◆ **Task brief**
Lines with "intentando" in them are to be located in the listing below and copied.

※ ※ ※

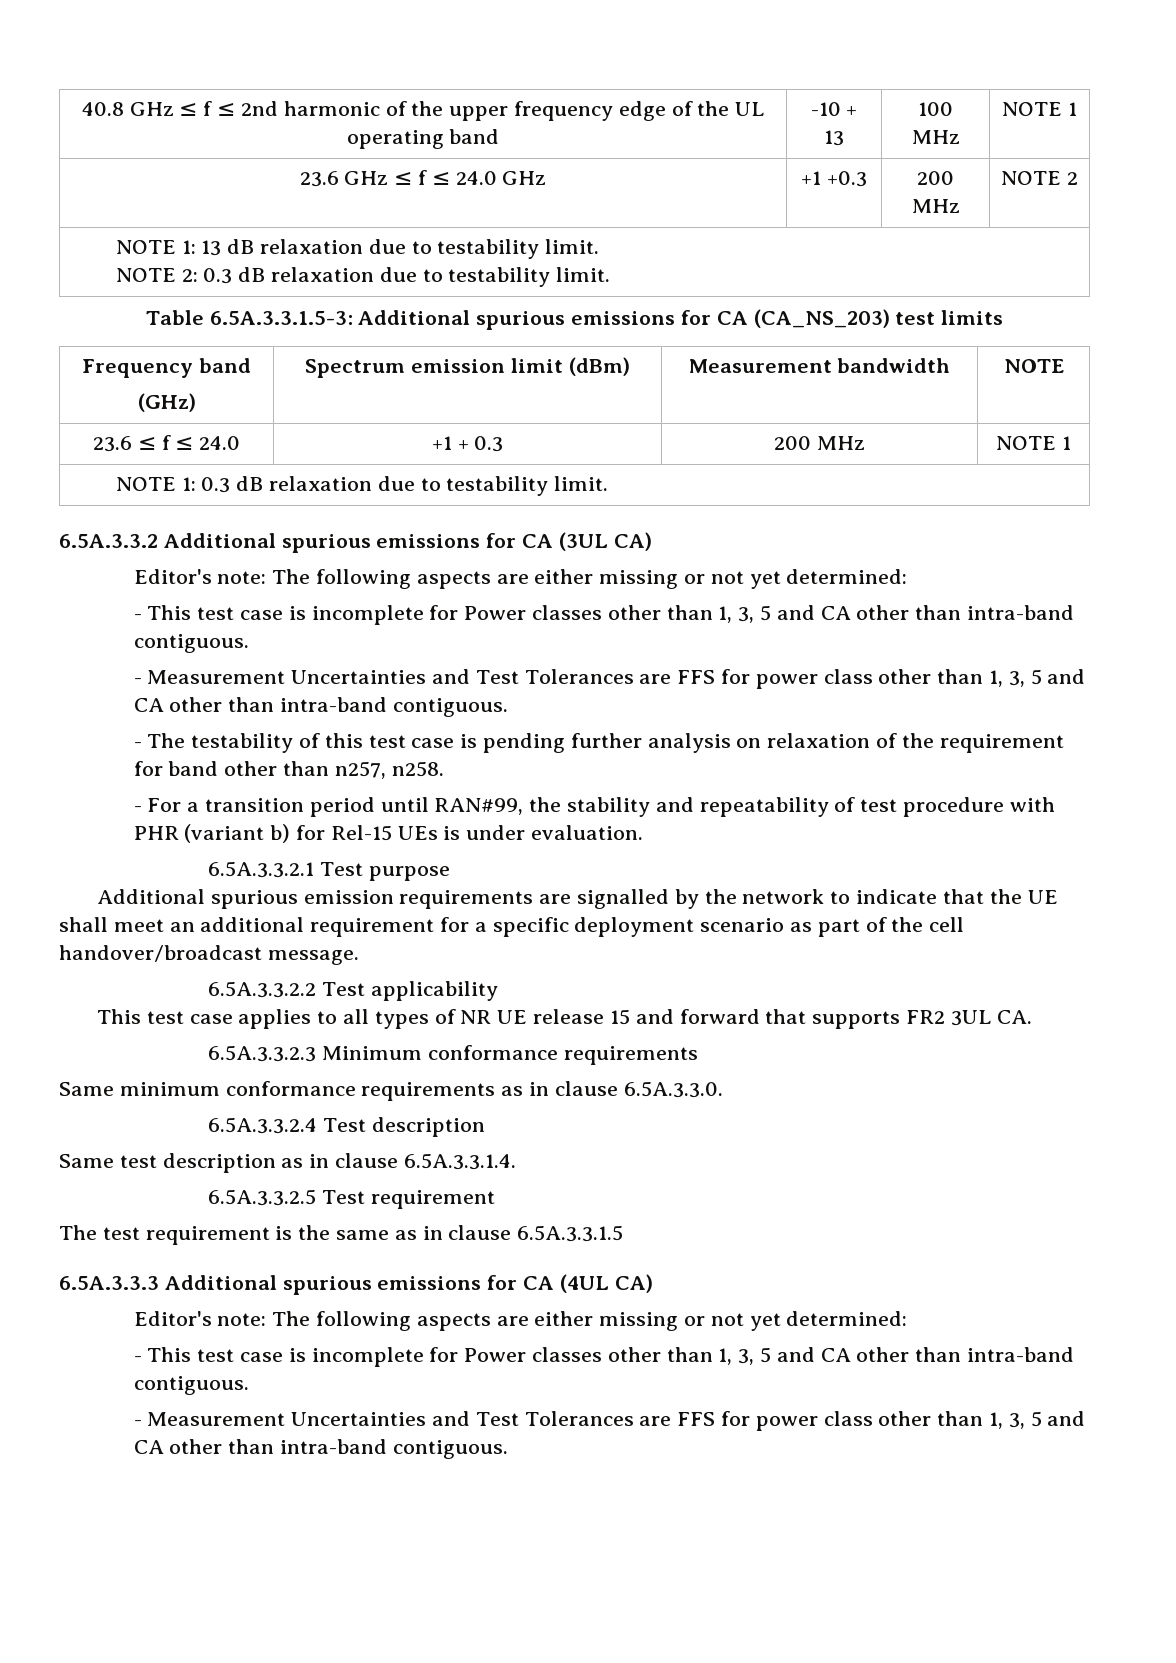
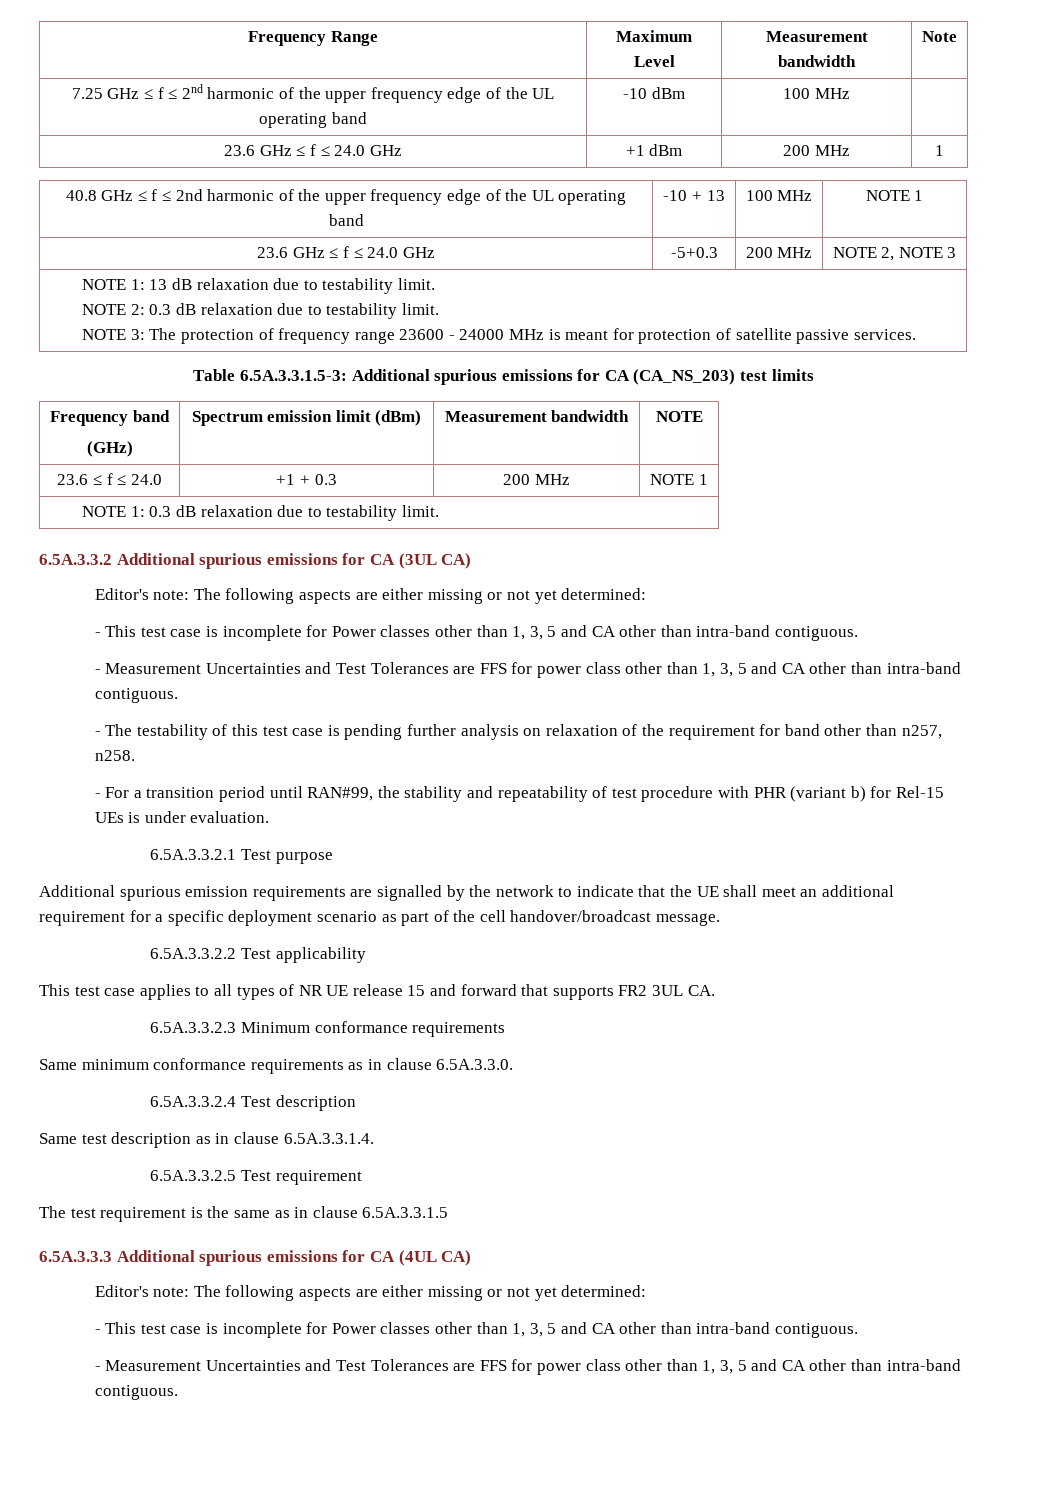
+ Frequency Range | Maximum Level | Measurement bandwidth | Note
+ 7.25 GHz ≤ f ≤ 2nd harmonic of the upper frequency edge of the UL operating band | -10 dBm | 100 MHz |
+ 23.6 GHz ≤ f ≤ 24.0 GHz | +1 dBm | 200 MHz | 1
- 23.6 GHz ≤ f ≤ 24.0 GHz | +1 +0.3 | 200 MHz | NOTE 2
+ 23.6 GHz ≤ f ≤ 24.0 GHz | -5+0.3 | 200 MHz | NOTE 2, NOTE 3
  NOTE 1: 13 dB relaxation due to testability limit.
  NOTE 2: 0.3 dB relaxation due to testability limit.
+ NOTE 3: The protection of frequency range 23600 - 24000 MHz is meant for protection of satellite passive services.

※ ※ ※

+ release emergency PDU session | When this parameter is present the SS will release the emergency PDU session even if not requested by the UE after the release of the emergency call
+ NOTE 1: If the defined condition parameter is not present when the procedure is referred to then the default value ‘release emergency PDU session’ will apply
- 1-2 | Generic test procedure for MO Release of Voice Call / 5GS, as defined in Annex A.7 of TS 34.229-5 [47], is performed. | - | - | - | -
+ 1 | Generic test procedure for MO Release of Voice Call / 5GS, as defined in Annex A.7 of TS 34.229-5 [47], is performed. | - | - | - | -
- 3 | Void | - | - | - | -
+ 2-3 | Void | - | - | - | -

※ ※ ※

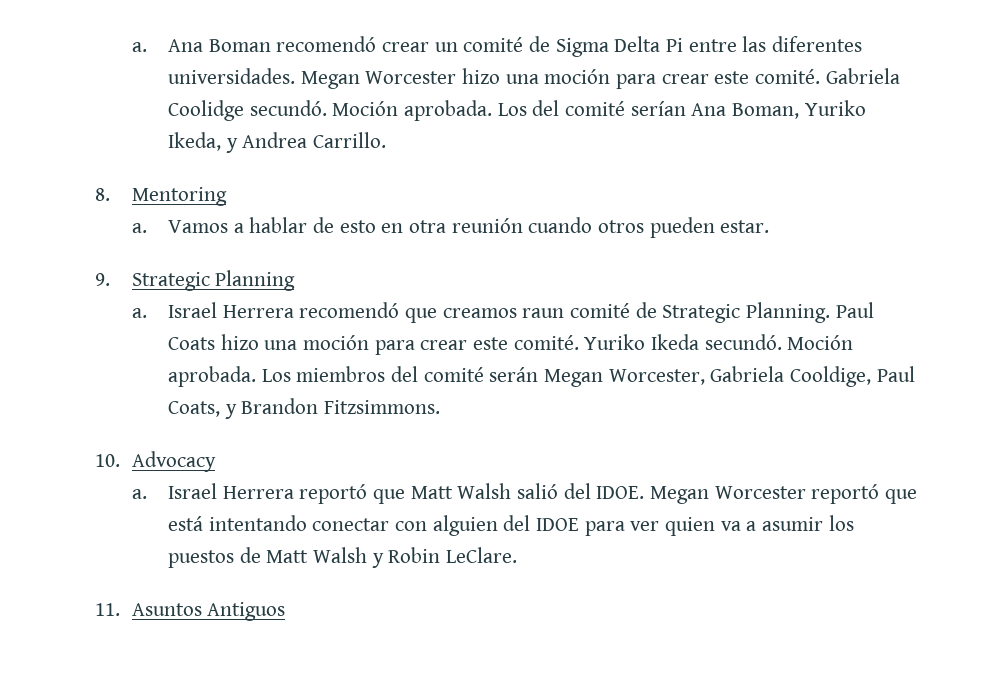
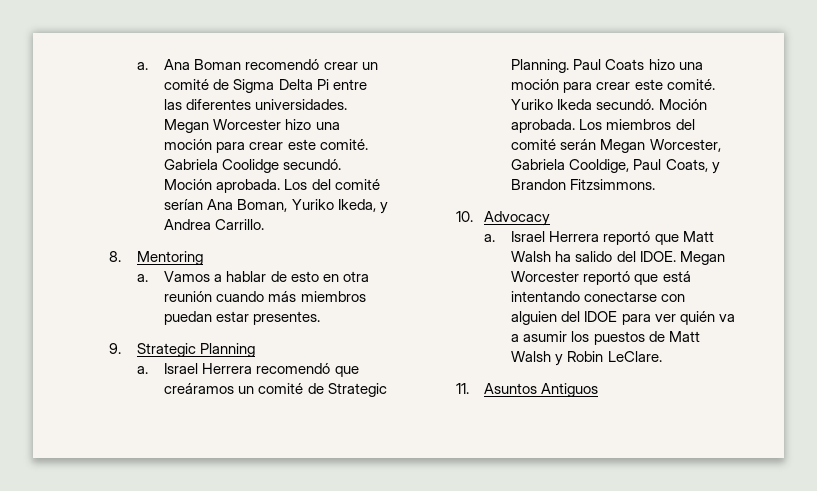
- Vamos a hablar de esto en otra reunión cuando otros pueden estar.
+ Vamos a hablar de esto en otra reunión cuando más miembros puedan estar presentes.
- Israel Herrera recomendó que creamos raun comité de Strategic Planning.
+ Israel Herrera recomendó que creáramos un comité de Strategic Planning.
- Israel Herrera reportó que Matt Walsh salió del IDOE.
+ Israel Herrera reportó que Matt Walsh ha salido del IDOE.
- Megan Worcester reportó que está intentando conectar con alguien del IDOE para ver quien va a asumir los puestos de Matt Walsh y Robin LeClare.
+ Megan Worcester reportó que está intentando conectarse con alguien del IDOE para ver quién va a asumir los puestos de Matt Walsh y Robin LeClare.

※ ※ ※

◆ **Answer for the task**
- Megan Worcester reportó que está intentando conectar con alguien del IDOE para ver quien va a asumir los puestos de Matt Walsh y Robin LeClare.
+ Megan Worcester reportó que está intentando conectarse con alguien del IDOE para ver quién va a asumir los puestos de Matt Walsh y Robin LeClare.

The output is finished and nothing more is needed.